> [AIM OF THE EXERCISE] Could you repeat all of the entries below word for word, apart from the pictures?

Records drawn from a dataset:
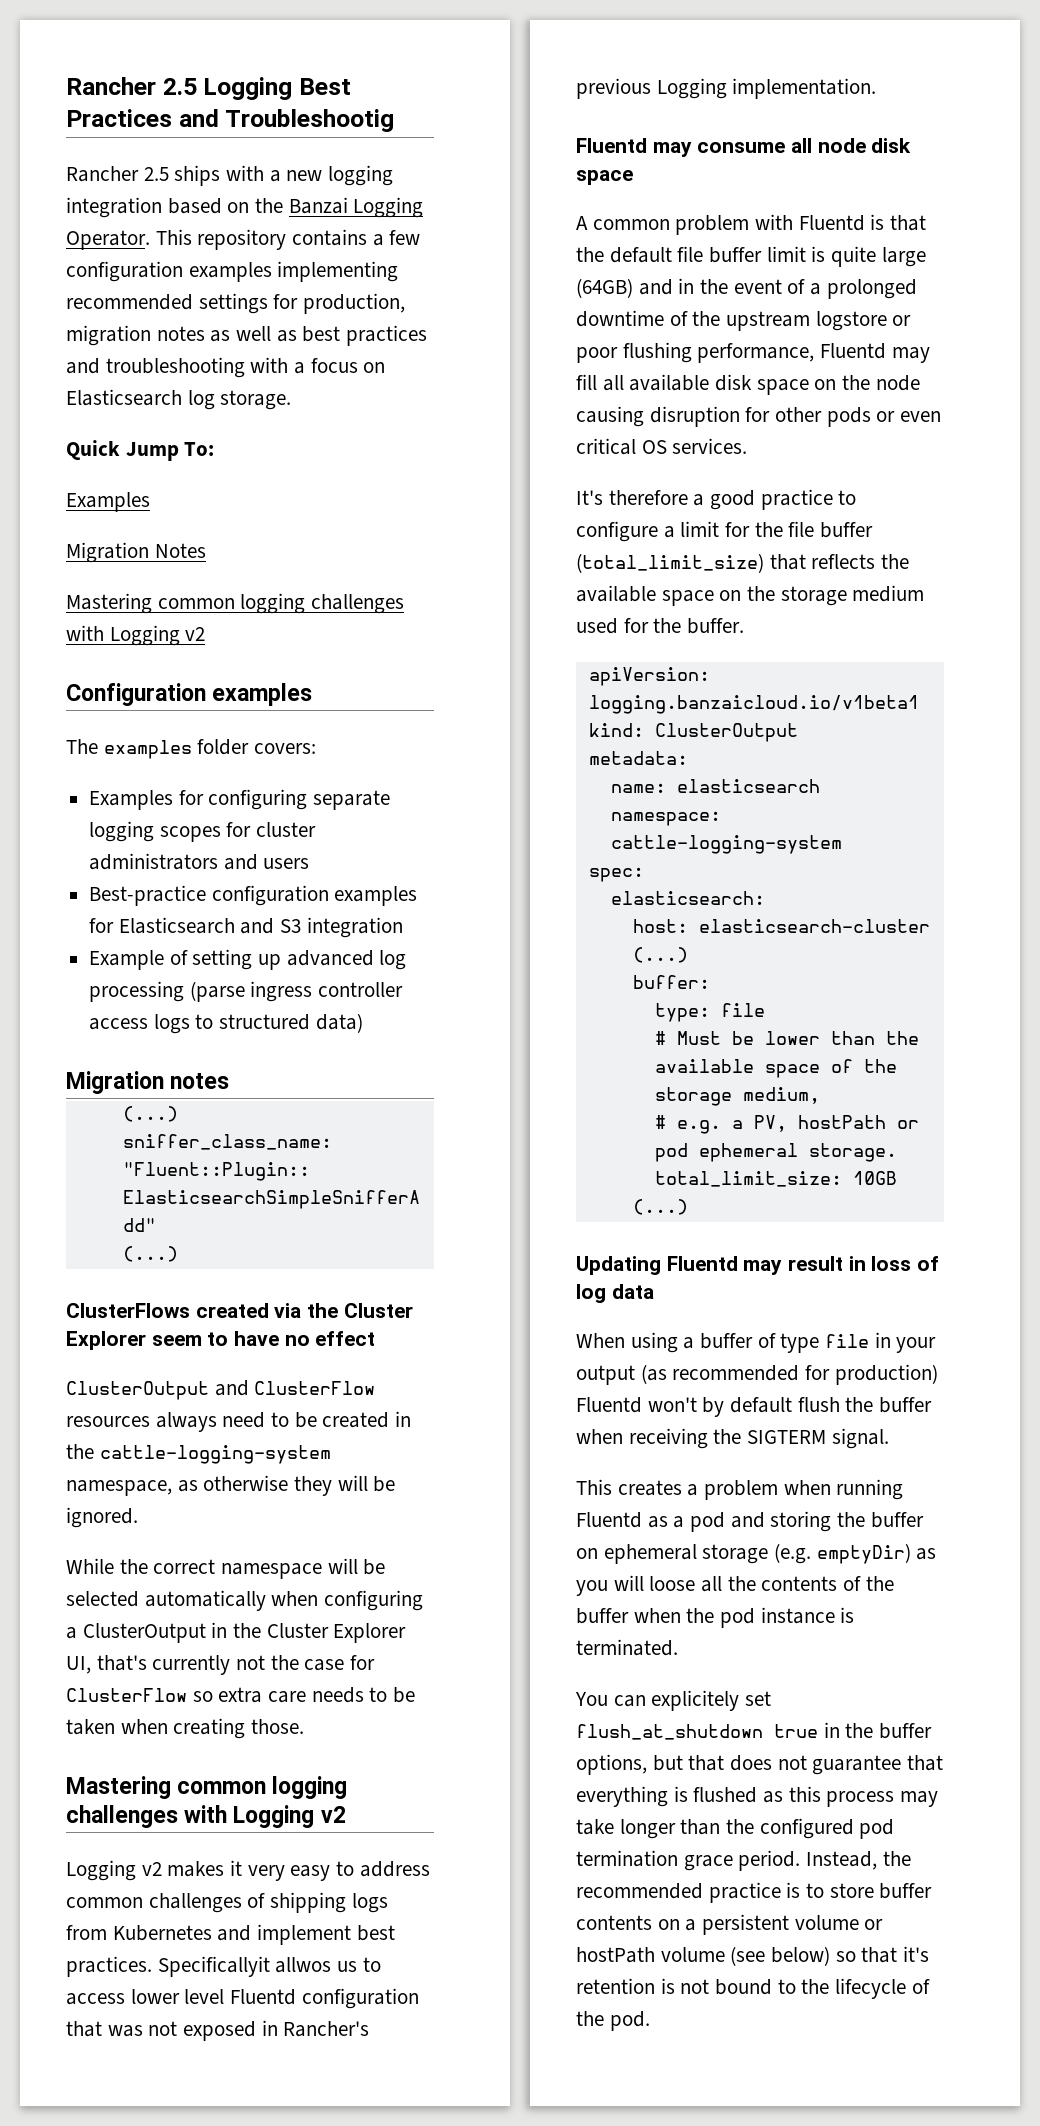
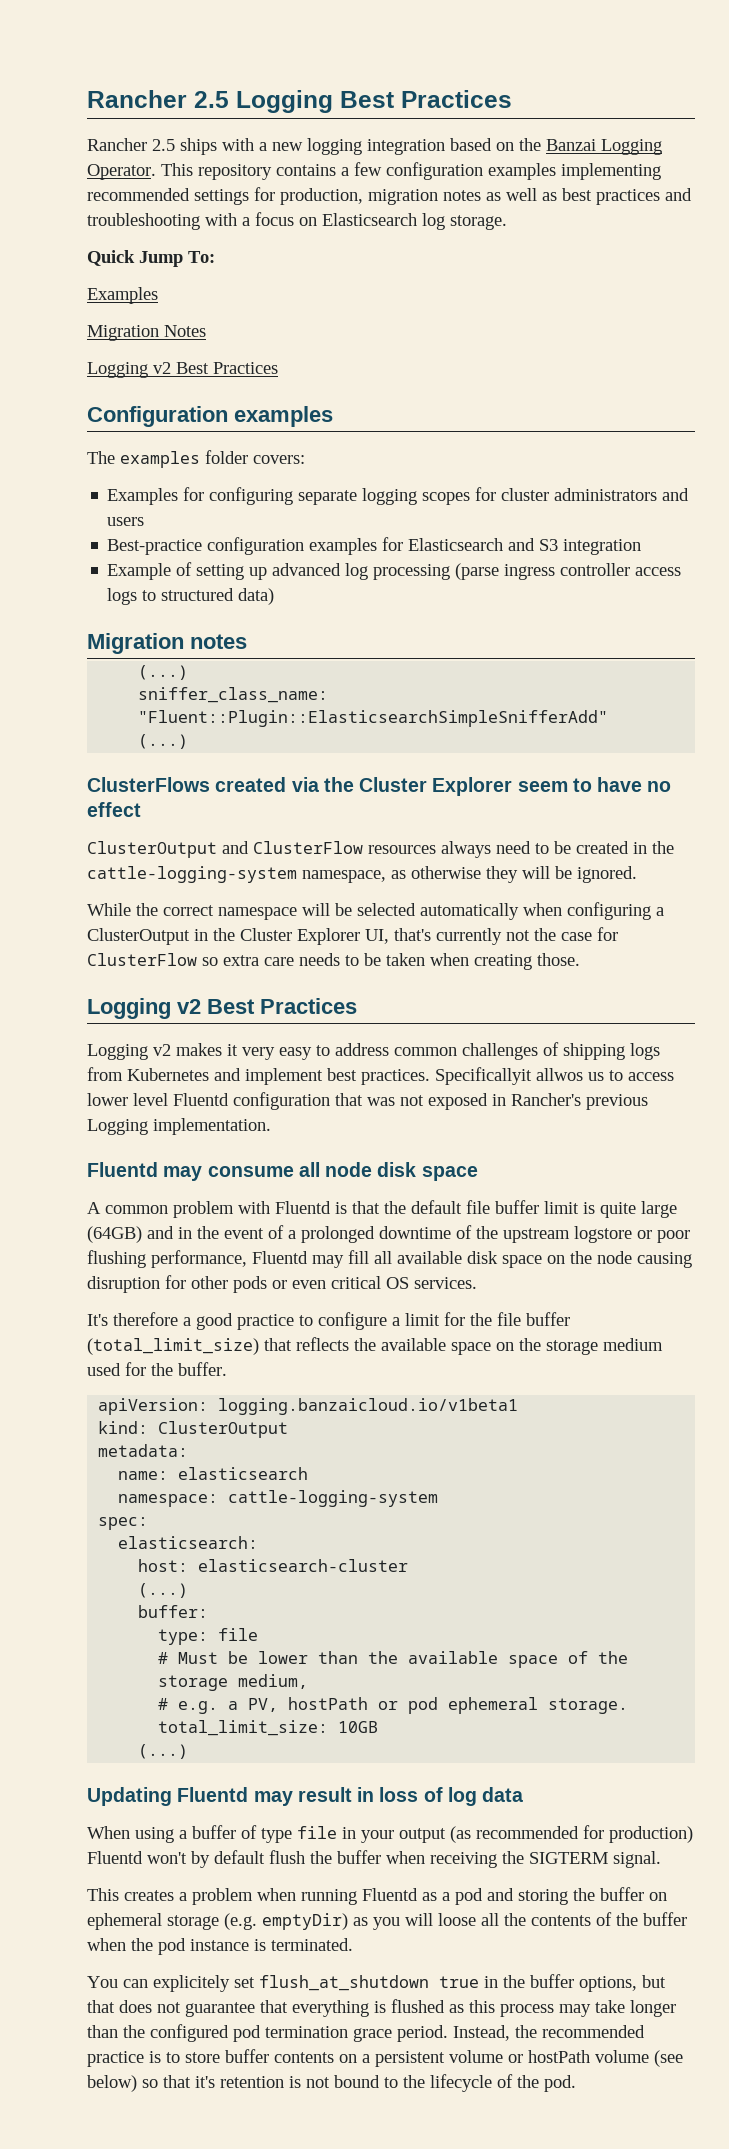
- Rancher 2.5 Logging Best Practices and Troubleshootig
+ Rancher 2.5 Logging Best Practices
  Migration Notes
- Mastering common logging challenges with Logging v2
+ Logging v2 Best Practices
  While the correct namespace will be selected automatically when configuring a ClusterOutput in the Cluster Explorer UI, that's currently not the case for ClusterFlow so extra care needs to be taken when creating those.
- Mastering common logging challenges with Logging v2
+ Logging v2 Best Practices

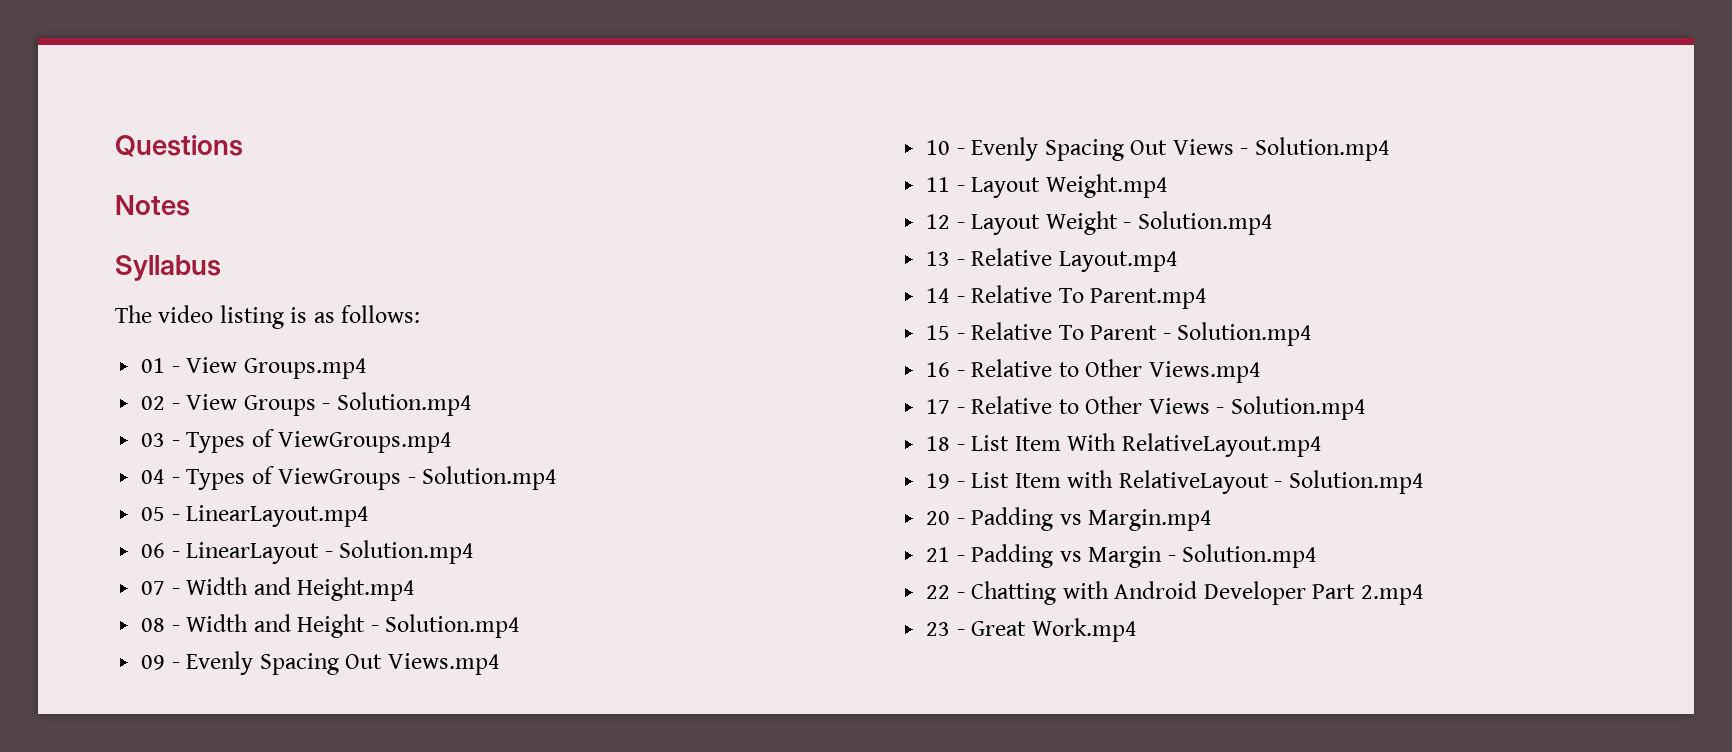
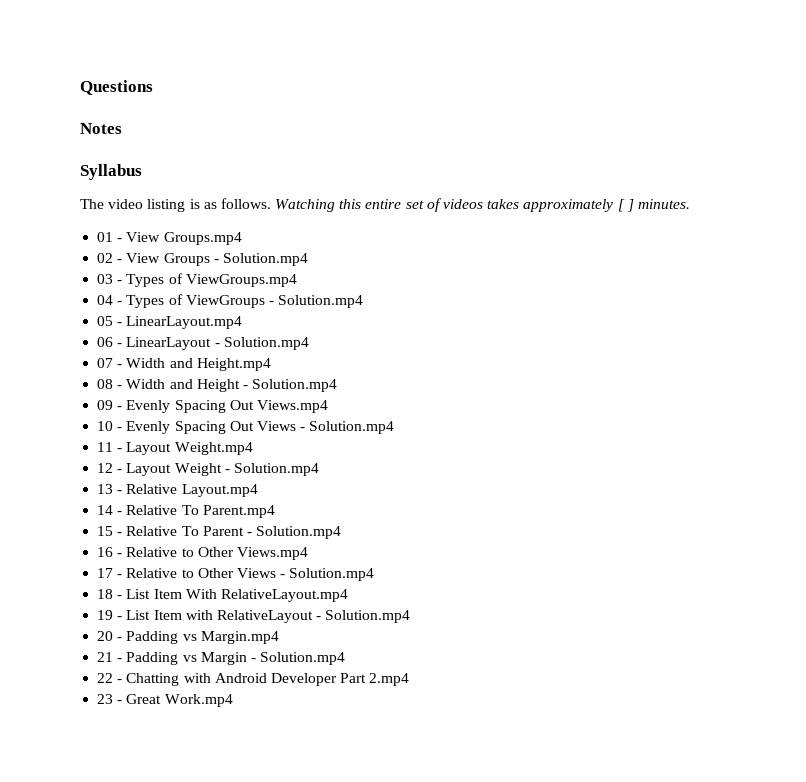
- The video listing is as follows:
+ The video listing is as follows. Watching this entire set of videos takes approximately [ ] minutes.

> [OUTPUT]
- Rancher 2.5 Logging Best Practices and Troubleshootig
+ Rancher 2.5 Logging Best Practices
  Migration Notes
- Mastering common logging challenges with Logging v2
+ Logging v2 Best Practices
  While the correct namespace will be selected automatically when configuring a ClusterOutput in the Cluster Explorer UI, that's currently not the case for ClusterFlow so extra care needs to be taken when creating those.
- Mastering common logging challenges with Logging v2
+ Logging v2 Best Practices

- The video listing is as follows:
+ The video listing is as follows. Watching this entire set of videos takes approximately [ ] minutes.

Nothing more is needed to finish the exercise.